Tuesday, January 3, 2012

Politics: Power to the People (The Other Twin)

Somewhere, something has been lost.

If you've read the first twin, you may, like me, have noted a possible root cause of the horrifying saga of violence that followed, in 4 to 6 different countries, depending on geopolitical lines.

Simply put: the UN had no business or call to be in Somalia in 1993.  The food crisis presented no threat to international peace or security, only to the country itself.  Now I realise that may sound incredibly harsh, given that the local warring factions were slowly starving their fellow countrymen and women to death.  But in a purely logical fashion the statement is correct.  The fact that the chaos in Somalia continues to this day, including an internationally unrecognised government and Somali pirates patrolling international waters, is a testament to it.

So why was the UN there?  Why did the US end up there?

The UN was there because of the Security Council, having no choice in the matter.  The US was there because of the American people.

As I have noted before, in my post of "Half the Sky", politicians rarely - if ever - follow morals; they follow votes.  Understandably, people saw the news flash images of myriads of starving Somali people and the pressure mounted.

Here then is the true power and the true peril of politics: one way or another, both are in the hands or at the mercy of the people.

When American sentiment pressured its government, the administration sent 37,000 troops to Somalia.  When British indifference did not pressure its government, it was the UN that picked up the slack for trying to contain the untenable situation during the Serbo-Croat conflict in the early 90s.

And when horror at these errors began to be evident, global indifference stood back from Rwanda and did nothing.

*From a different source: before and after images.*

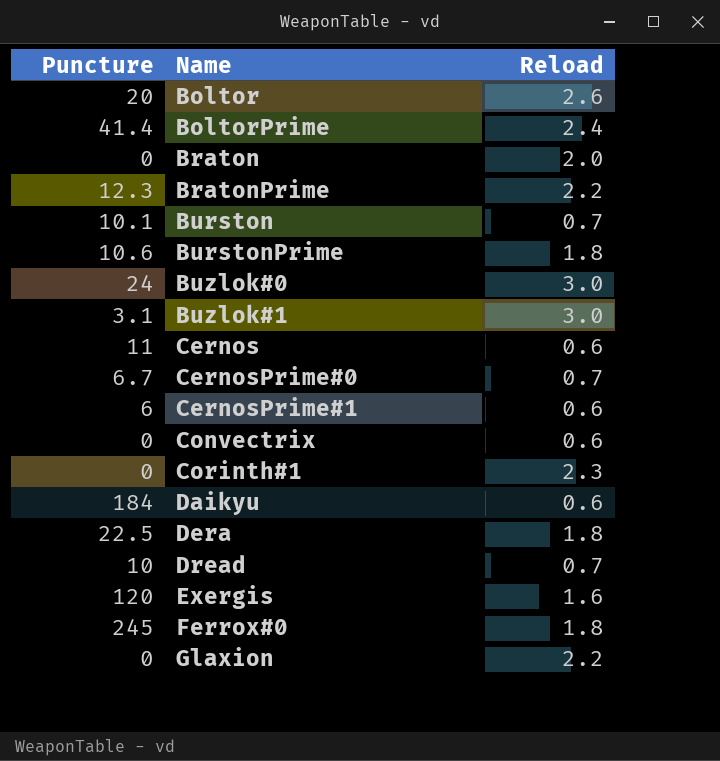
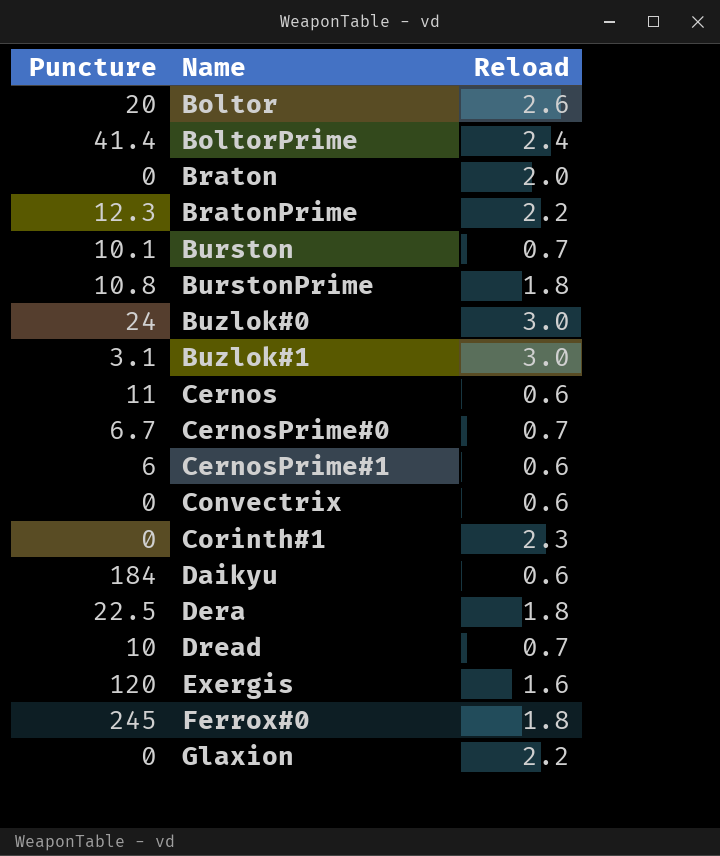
BurstonPrime | Puncture: 10.6 -> 10.8

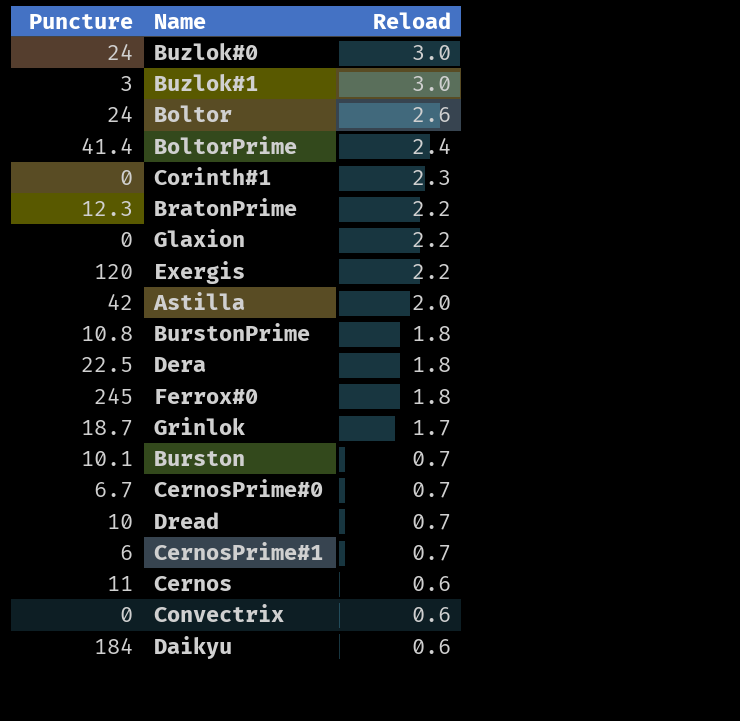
row order: Name ascending -> Reload descending
row Braton: 0 | 2.0 -> none
Buzlok#1 | Puncture: 3.1 -> 3
Boltor | Puncture: 20 -> 24
Exergis | Reload: 1.6 -> 2.2
row Astilla: none -> 42 | 2.0
row Grinlok: none -> 18.7 | 1.7
CernosPrime#1 | Reload: 0.6 -> 0.7

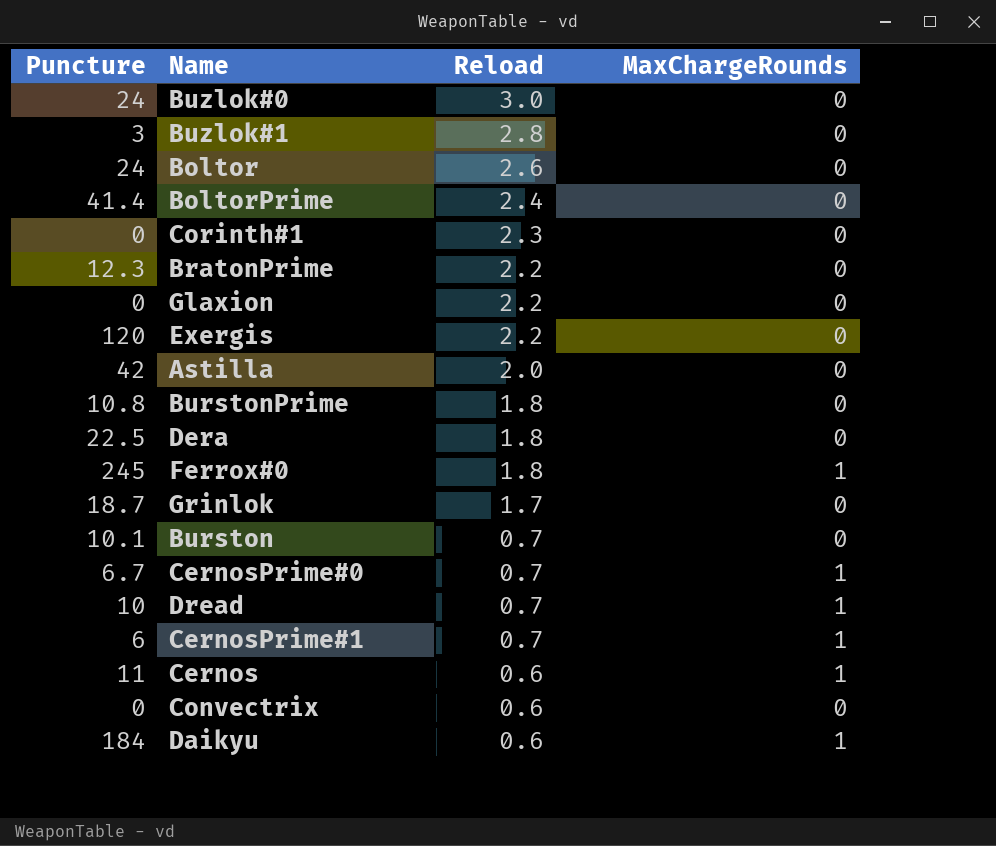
column MaxChargeRounds | position: none -> 4
Buzlok#1 | Reload: 3.0 -> 2.8

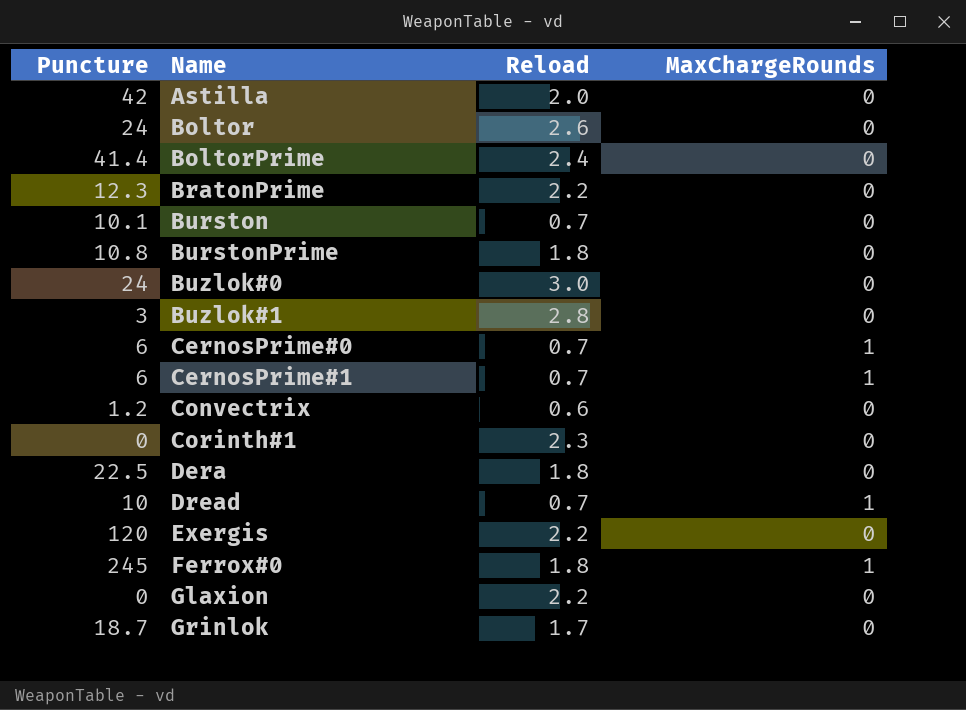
row order: Reload descending -> Name ascending
row Cernos: 11 | 0.6 | 1 -> none
row Daikyu: 184 | 0.6 | 1 -> none
CernosPrime#0 | Puncture: 6.7 -> 6
Convectrix | Puncture: 0 -> 1.2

What I am writing about in these posts is HUMAN rights.  Not politics, not law, not theories: human beings.  And in order for those who lack these rights through the tyranny of others, it is encumbent on the rest of us to be educated about the world we inhabit, and wield what power we still hold as a demographic collective for what is right, and what needs to be done.

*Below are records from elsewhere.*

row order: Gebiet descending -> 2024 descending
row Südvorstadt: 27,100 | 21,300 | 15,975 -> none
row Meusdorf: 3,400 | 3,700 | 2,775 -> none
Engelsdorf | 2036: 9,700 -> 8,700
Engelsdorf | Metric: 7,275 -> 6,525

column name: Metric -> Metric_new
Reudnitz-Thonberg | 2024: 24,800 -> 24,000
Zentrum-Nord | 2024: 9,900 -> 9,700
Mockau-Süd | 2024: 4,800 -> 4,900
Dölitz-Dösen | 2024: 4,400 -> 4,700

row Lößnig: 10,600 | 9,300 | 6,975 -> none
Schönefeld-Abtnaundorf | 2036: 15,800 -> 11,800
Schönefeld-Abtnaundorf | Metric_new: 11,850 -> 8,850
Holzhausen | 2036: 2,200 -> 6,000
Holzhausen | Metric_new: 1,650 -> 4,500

Had the US openly confronted the warlords of Somalia, things might have been very different, but again, they left the UN to pick up the slack, and blamed the UN for failing.

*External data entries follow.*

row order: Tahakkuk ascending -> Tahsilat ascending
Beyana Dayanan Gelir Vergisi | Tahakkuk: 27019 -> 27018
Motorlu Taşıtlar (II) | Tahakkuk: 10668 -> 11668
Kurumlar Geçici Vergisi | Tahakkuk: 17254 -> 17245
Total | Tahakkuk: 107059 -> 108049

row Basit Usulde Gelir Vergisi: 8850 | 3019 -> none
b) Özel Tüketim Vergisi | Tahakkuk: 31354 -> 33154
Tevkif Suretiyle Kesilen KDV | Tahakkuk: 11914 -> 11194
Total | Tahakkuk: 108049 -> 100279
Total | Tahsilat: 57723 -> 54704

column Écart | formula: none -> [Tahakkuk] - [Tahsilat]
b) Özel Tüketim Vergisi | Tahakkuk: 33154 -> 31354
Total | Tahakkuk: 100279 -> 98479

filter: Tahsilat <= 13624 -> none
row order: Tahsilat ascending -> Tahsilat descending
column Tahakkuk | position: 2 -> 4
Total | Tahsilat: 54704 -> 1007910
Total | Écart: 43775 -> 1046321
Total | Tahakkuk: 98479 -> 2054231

If ever there has been a period of political indifference: it is here and now and it has been abounding for the last 20 years.  It is still my view that which party holds power is utterly irrelevant: in Britain parties go in cycles, in America the only difference is how long it takes the administration to attack the latest non-compliant, oil-rich nation on the list once "diplomacy" has failed.

Read, my friends.  Read and write for rights: the rights of those who have never had them, and the rights of the next generation, who will have their rights stolen by your government, if you do not speak up.